* EXERCISE OBJECTIVE: Look through the entries below and say how many lines contain the string "Robe". Give the number only.

EXERCISE DATA Block Start

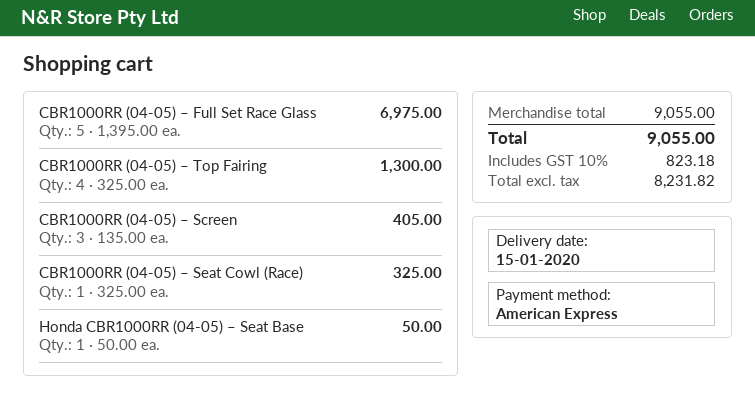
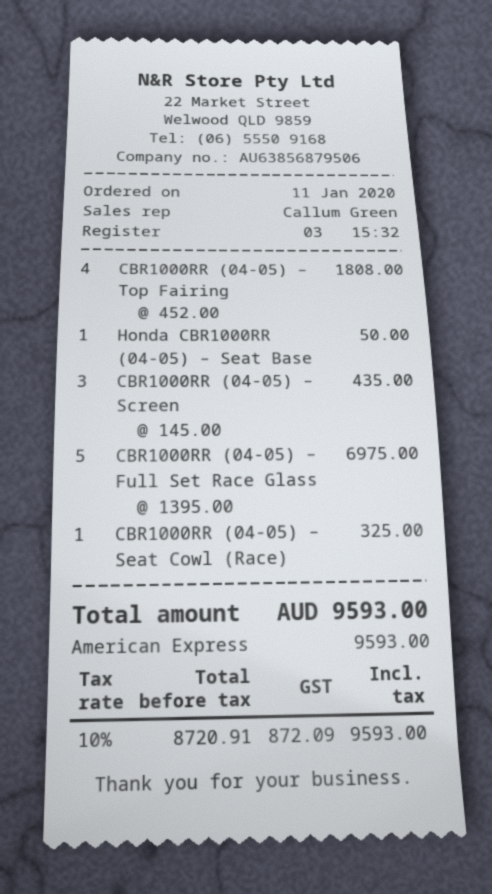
CBR1000RR (04-05) – Top Fairing: 4 x 325.00 = 1300.00 -> 4 x 452.00 = 1808.00
CBR1000RR (04-05) – Screen: 3 x 135.00 = 405.00 -> 3 x 145.00 = 435.00
net: 8231.82 -> 8720.91
tax: 10% = 823.18 -> 10% = 872.09
total: 9055.00 -> 9593.00

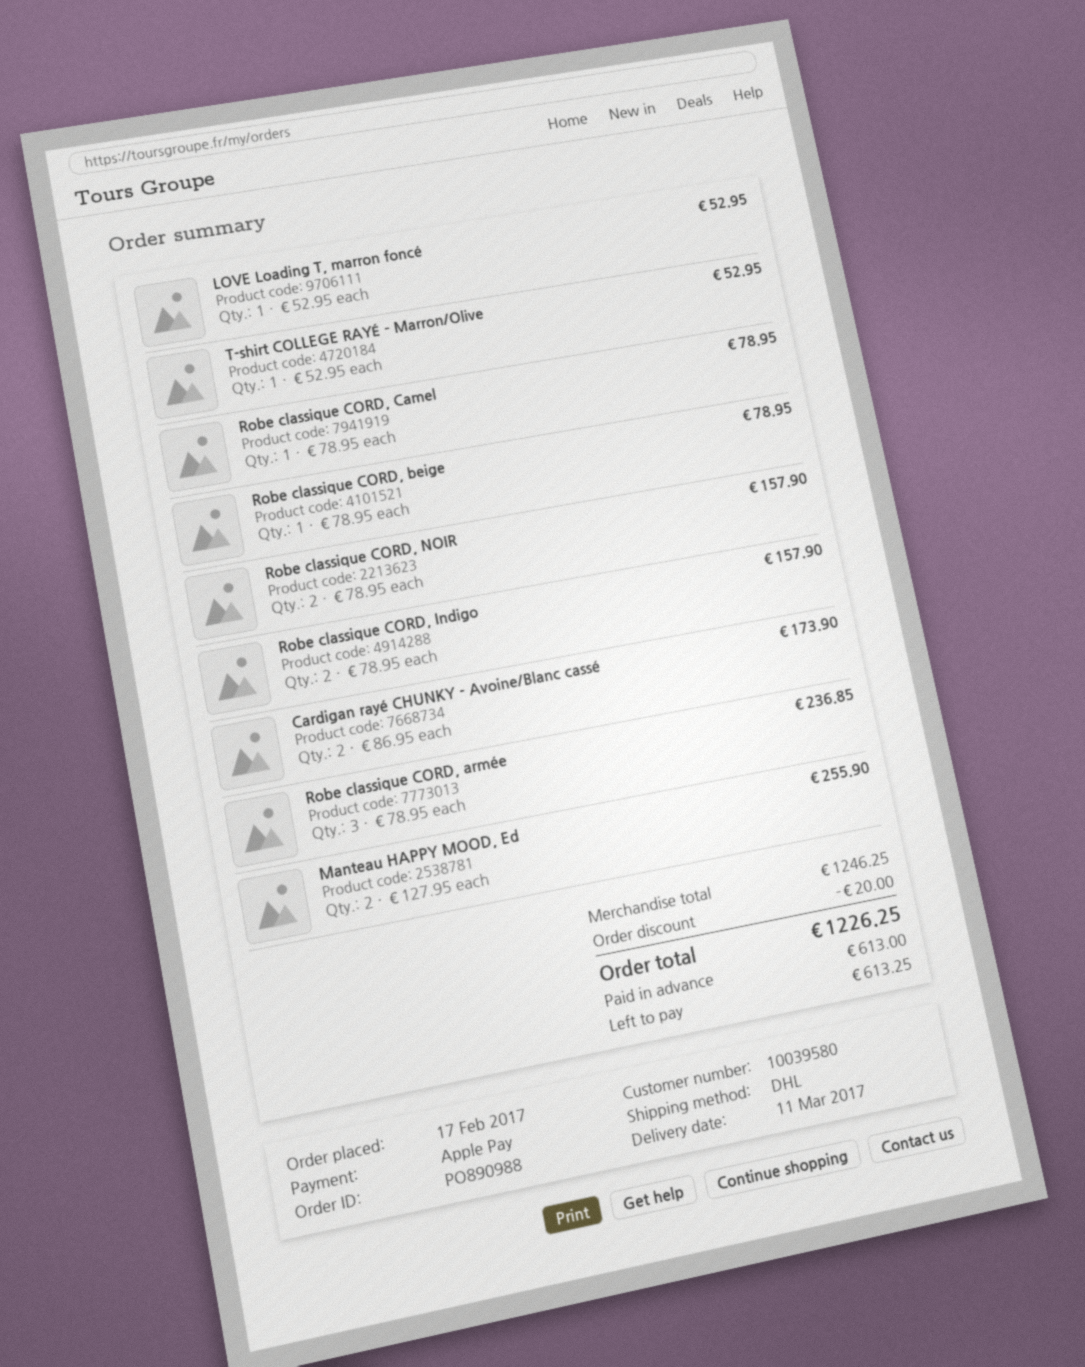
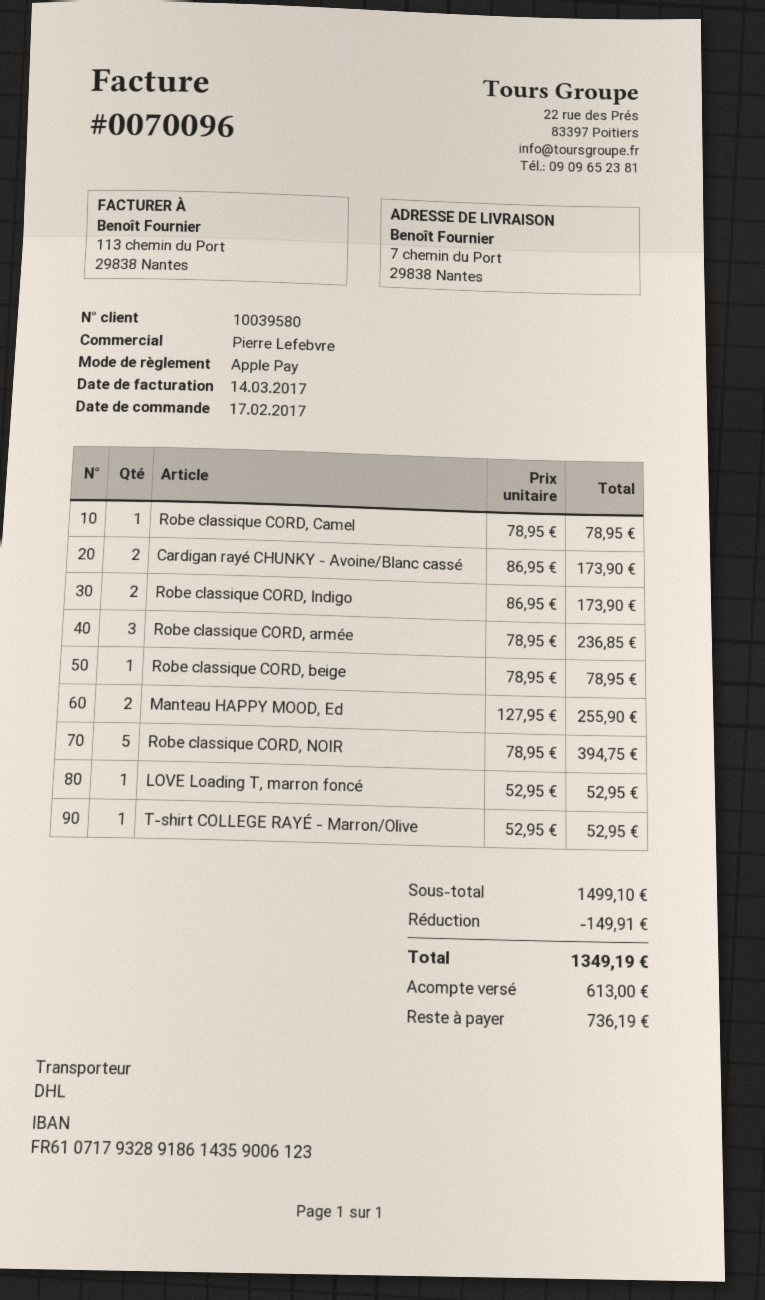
Robe classique CORD, NOIR: 2 x 78.95 = 157.90 -> 5 x 78.95 = 394.75
Robe classique CORD, Indigo: 2 x 78.95 = 157.90 -> 2 x 86.95 = 173.90
subtotal: 1246.25 -> 1499.10
discount: 20.00 -> 149.91
total: 1226.25 -> 1349.19
balance: 613.25 -> 736.19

EXERCISE DATA Block End

* TASK RESULT: 2